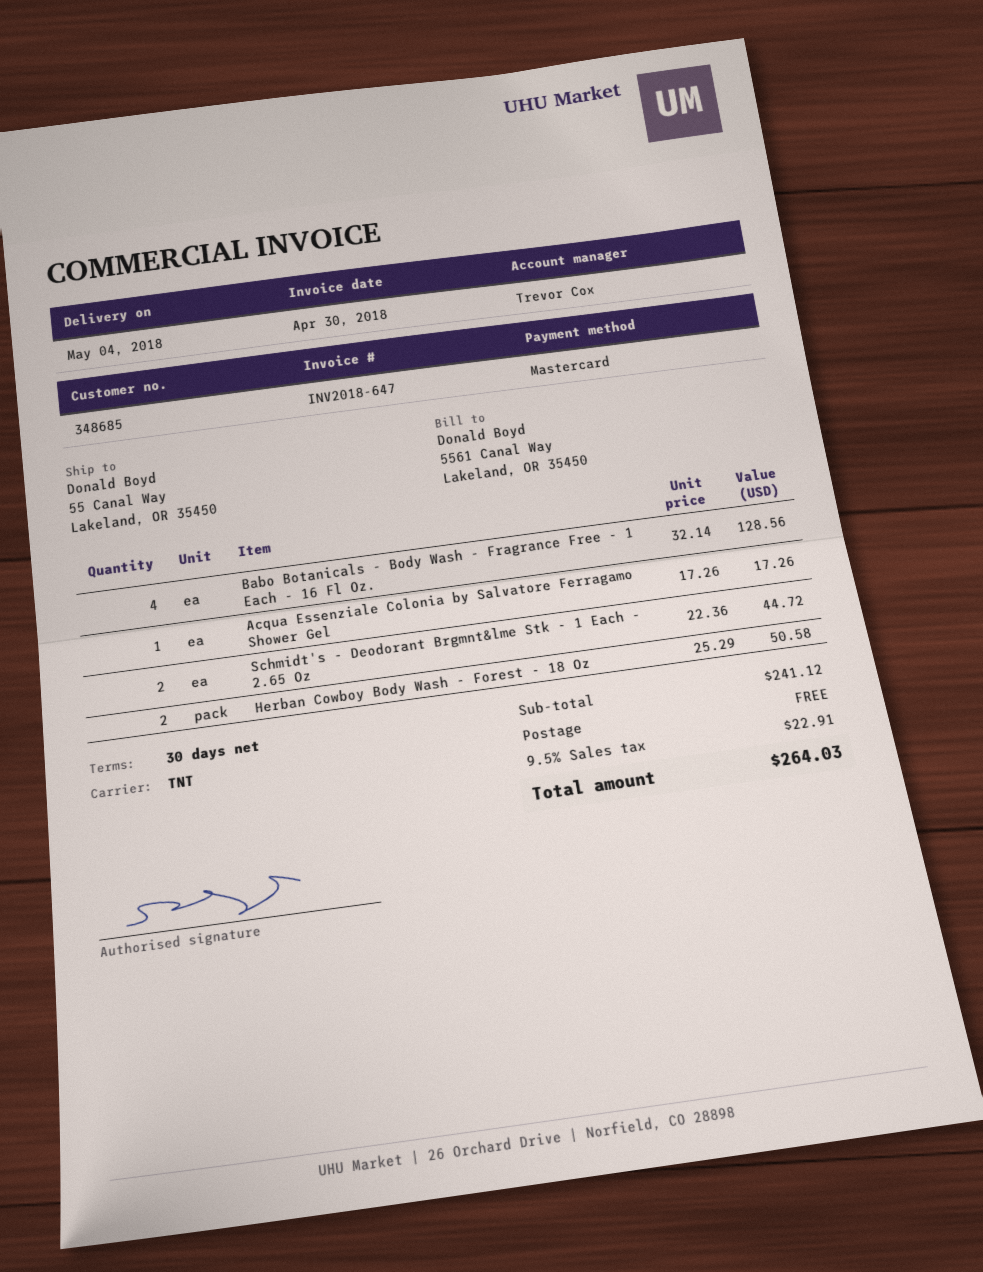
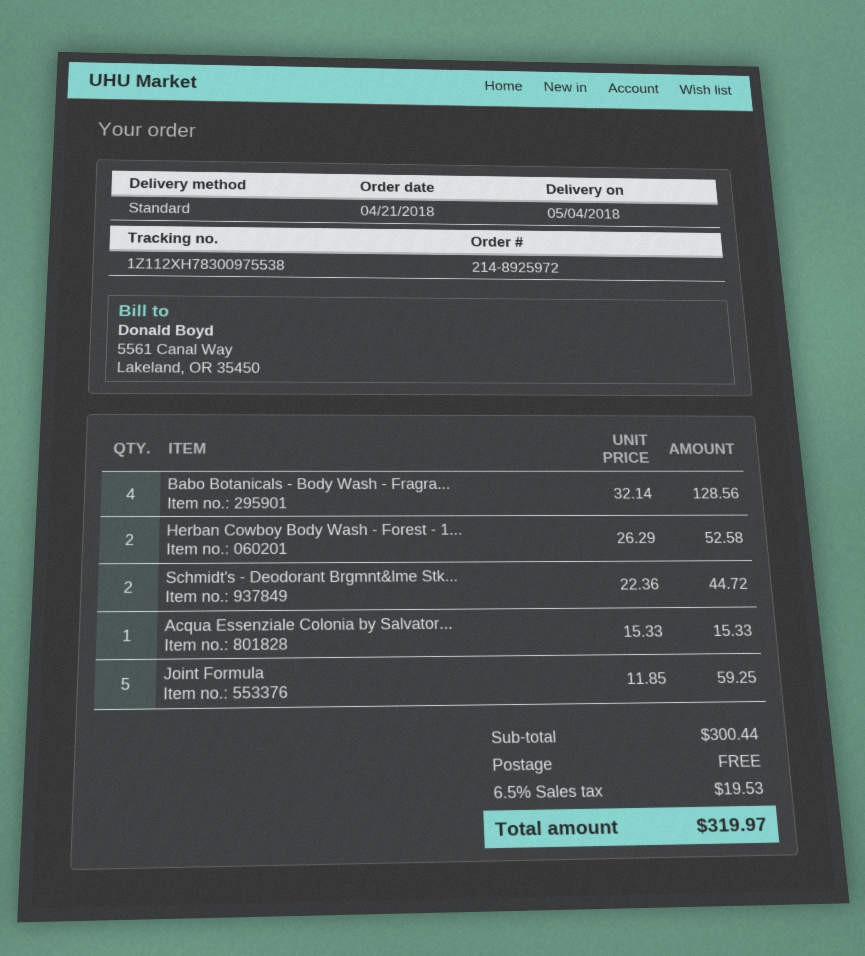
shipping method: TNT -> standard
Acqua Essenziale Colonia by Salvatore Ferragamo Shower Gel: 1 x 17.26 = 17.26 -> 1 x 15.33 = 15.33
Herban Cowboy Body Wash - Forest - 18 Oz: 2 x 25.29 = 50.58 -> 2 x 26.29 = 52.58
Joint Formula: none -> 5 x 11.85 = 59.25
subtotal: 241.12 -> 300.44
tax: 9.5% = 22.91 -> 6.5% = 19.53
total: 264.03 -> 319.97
______________________________
* [Goal of the exercise] Write out the listing above again, exactly, but with no pictures in the copy.

* [Result]
shipping method: TNT -> standard
Acqua Essenziale Colonia by Salvatore Ferragamo Shower Gel: 1 x 17.26 = 17.26 -> 1 x 15.33 = 15.33
Herban Cowboy Body Wash - Forest - 18 Oz: 2 x 25.29 = 50.58 -> 2 x 26.29 = 52.58
Joint Formula: none -> 5 x 11.85 = 59.25
subtotal: 241.12 -> 300.44
tax: 9.5% = 22.91 -> 6.5% = 19.53
total: 264.03 -> 319.97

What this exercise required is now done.